Hoge Raad, 01-06-2018, ECLI:NL:HR:2018:808, 17/05464
Hoge Raad, 01-06-2018, ECLI:NL:HR:2018:808, 17/05464
Gegevens
- Instantie
- Hoge Raad
- Datum uitspraak
- 1 juni 2018
- Datum publicatie
- 1 juni 2018
- ECLI
- ECLI:NL:HR:2018:808
- Formele relaties
- In cassatie op : ECLI:NL:GHARL:2017:8755
- Zaaknummer
- 17/05464
Inhoudsindicatie
HR: art. 81.1 RO.
Uitspraak
1 juni 2018
nr. 17/05464
Arrest
gewezen op het beroep in cassatie van [X] te [Z] (hierna: belanghebbende) tegen de uitspraak van het Gerechtshof Arnhem-Leeuwarden van 10 oktober 2017, nrs. 16/01351 tot en met 16/01356, op het hoger beroep van belanghebbende tegen een uitspraak van de Rechtbank Gelderland (nrs. AWB 15/6787, 15/6789, 15/6791, 15/7593, 15/7594 en 15/7595) betreffende de aan belanghebbende voor de jaren 2009 tot en met 2012 opgelegde (navorderings)aanslagen in de inkomstenbelasting/premie volksverzekeringen en de voor de jaren 2009 en 2012 opgelegde (navorderings)aanslagen in de inkomensafhankelijke bijdrage Zorgverzekeringswet en de daarbij gegeven beschikkingen inzake heffingsrente en belastingrente.
1 Geding in cassatie
Belanghebbende heeft tegen ’s Hofs uitspraak beroep in cassatie ingesteld en daarbij een aantal middelen voorgesteld.

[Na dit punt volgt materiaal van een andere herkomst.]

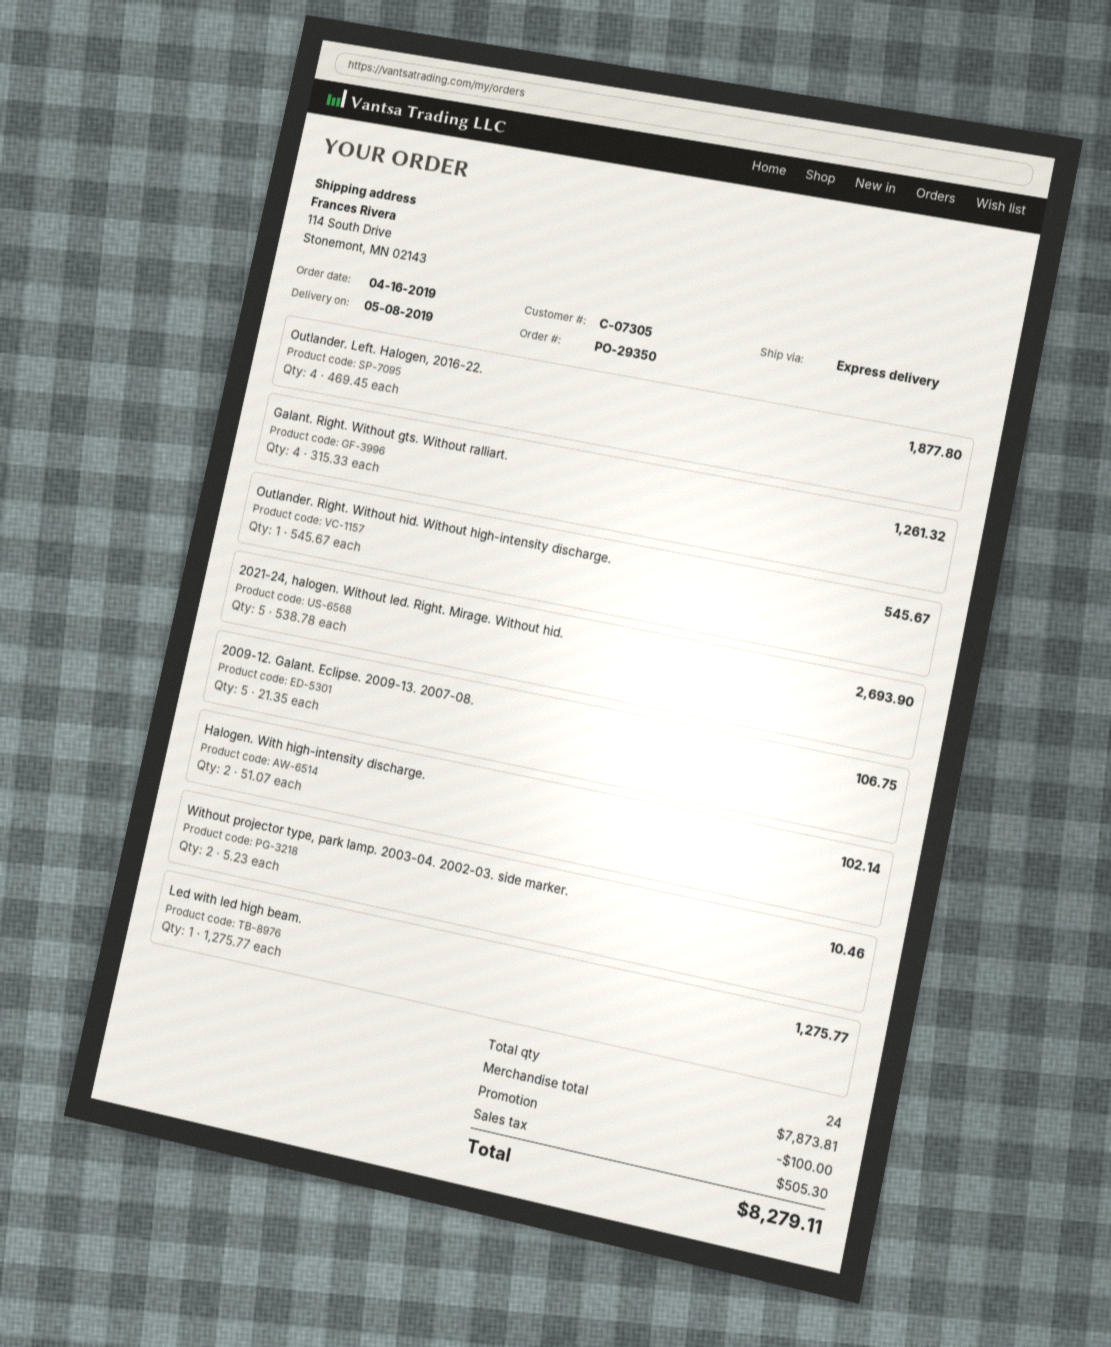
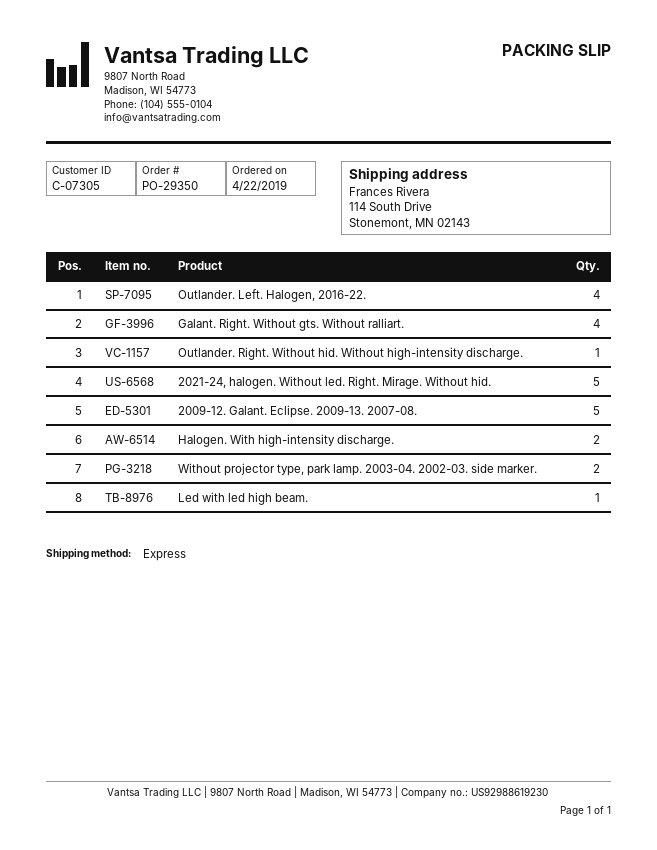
order date: 2019-04-16 -> 2019-04-22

De Staatssecretaris van Financiën heeft een verweerschrift ingediend.
Belanghebbende heeft een conclusie van repliek ingediend.
2 Beoordeling van de middelen
De middelen kunnen niet tot cassatie leiden. Dit behoeft, gezien artikel 81, lid 1, van de Wet op de rechterlijke organisatie, geen nadere motivering, nu de middelen niet nopen tot beantwoording van rechtsvragen in het belang van de rechtseenheid of de rechtsontwikkeling.
3 Proceskosten
De Hoge Raad acht geen termen aanwezig voor een veroordeling in de proceskosten.